Amazon.co.uk Review
From the first blanket of choral voices awash in reverb,
Amarantine is instantly recognizable as a product of Enya, the Irish chanteuse who has created a genre unto herself. The triumvirate of Enya, lyricist Roma Ryan and producer Nicky Ryan work the formula they perfected on
Watermark, layering her voice in lush choirs pushed along by pizzicato synth strings, swooning orchestral pads, and harpsichord arpeggios. On tracks like "Less Than a Pearl" and "Drifting," Enya flirts with a timeless sound born in gothic chants and hymns. The former is one of three songs that she sings in Roma Ryan's fictitious language of Loxian. It seems to free her, especially on "The River Sings," a veritable rave-up where she gets the tribal choir going in the style of Scottish mouth music. But to get there you have to slog through slo-mo ballads that manage to be dirge-like and singsong at the same time, like the Carpenters on Quaaludes. The relatively restrained arrangement of "It's in the Rain" almost attains a folk-like simplicity that Enya hasn't experienced since she sang with her siblings in Clannad a quarter-century ago. Amarantine sounds like it was born in cloistered solitude, self-referentially echoing Enya albums past.
--John Diliberto
CD Description
The multi-million selling queen of Celtic new age ends the five-year hiatus since 2000's 'A Day Without Rain' with this, her sixth studio album.
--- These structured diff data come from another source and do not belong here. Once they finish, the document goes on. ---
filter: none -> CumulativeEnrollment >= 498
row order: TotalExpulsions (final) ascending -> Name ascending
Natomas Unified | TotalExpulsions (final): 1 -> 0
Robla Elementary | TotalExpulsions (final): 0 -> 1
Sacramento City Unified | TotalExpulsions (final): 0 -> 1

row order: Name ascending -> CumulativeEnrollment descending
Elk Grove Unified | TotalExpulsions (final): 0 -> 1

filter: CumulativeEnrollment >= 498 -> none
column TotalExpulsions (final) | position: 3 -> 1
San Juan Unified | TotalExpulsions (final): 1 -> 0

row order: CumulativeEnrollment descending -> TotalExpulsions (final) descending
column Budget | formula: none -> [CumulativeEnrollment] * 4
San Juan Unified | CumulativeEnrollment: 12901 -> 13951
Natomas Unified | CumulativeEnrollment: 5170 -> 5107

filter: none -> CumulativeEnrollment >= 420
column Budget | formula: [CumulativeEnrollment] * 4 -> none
Feverishly anticipated by her devoted fanbase, it does little to mess with her tried and tested formula of haunting, multi-overdubbed vocals and trancelike, Celtic-influenced synthesizer melodies, except that on this album she sings in more languages than before. Produced by her long-term collaborator Nicky Ryan, it includes the title-track single. This special Christmas edition includes a bonus disc of four festive favourites covered in Enya's inimitable style.